* **What this task involves**
Reproduce exactly, and solely, the lines running from the top of the data below through the line with "<div>BEATRIZ AUGUSTO GRAMAJO</div>", both inclusive. Omit pictures.

* **Records to process**
====

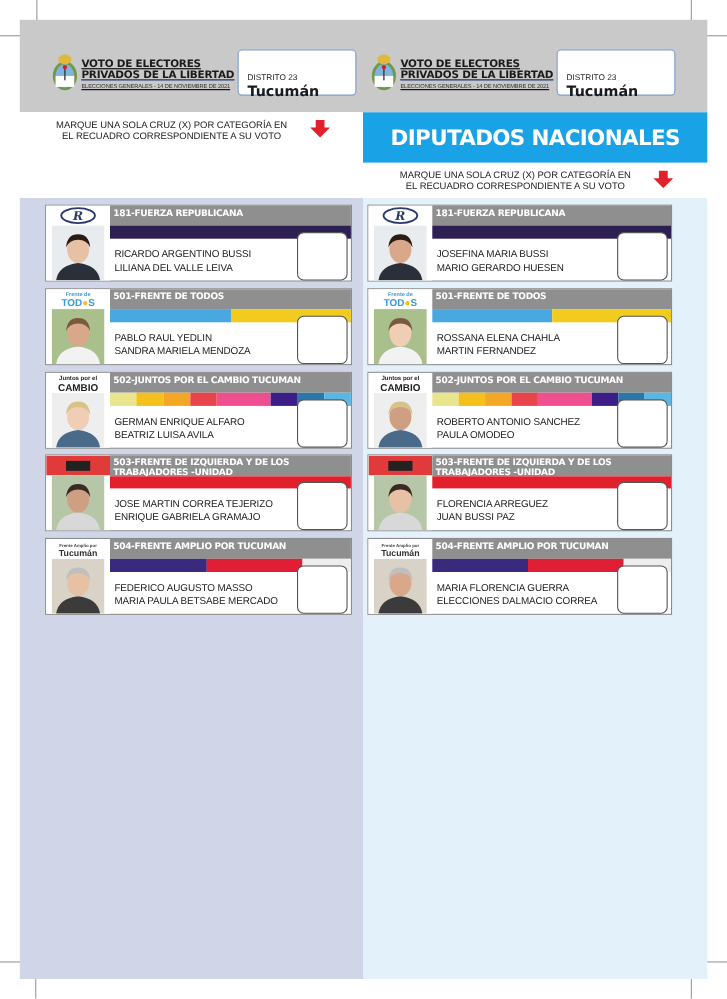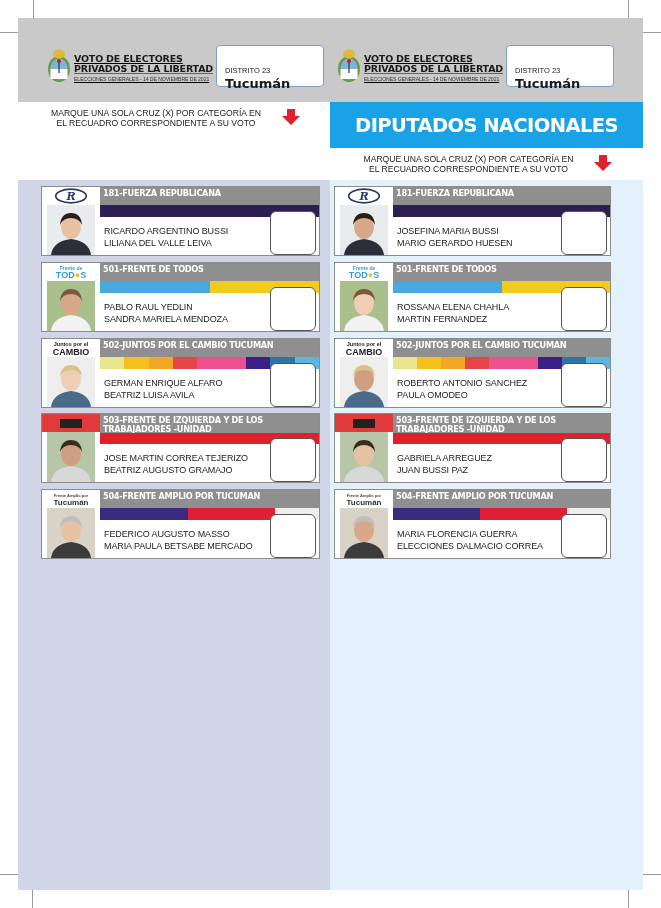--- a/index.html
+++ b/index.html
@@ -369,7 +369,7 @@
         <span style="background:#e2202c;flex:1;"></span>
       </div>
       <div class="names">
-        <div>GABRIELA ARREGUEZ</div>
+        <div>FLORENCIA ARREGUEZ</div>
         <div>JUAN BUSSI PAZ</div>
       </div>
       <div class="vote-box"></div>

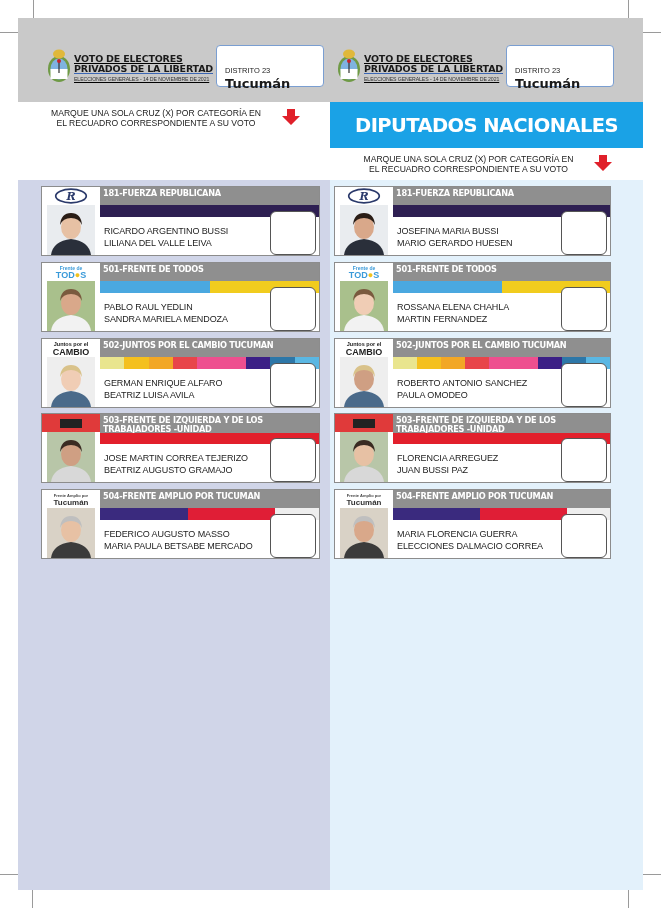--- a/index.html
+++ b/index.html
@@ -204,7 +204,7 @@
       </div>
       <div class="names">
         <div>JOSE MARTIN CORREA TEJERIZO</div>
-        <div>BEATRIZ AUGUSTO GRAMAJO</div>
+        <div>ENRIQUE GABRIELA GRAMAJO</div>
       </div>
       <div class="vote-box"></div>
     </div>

====

* **Result of this exercise**
--- a/index.html
+++ b/index.html
@@ -369,7 +369,7 @@
         <span style="background:#e2202c;flex:1;"></span>
       </div>
       <div class="names">
-        <div>GABRIELA ARREGUEZ</div>
+        <div>FLORENCIA ARREGUEZ</div>
         <div>JUAN BUSSI PAZ</div>
       </div>
       <div class="vote-box"></div>

--- a/index.html
+++ b/index.html
@@ -204,7 +204,7 @@
       </div>
       <div class="names">
         <div>JOSE MARTIN CORREA TEJERIZO</div>
-        <div>BEATRIZ AUGUSTO GRAMAJO</div>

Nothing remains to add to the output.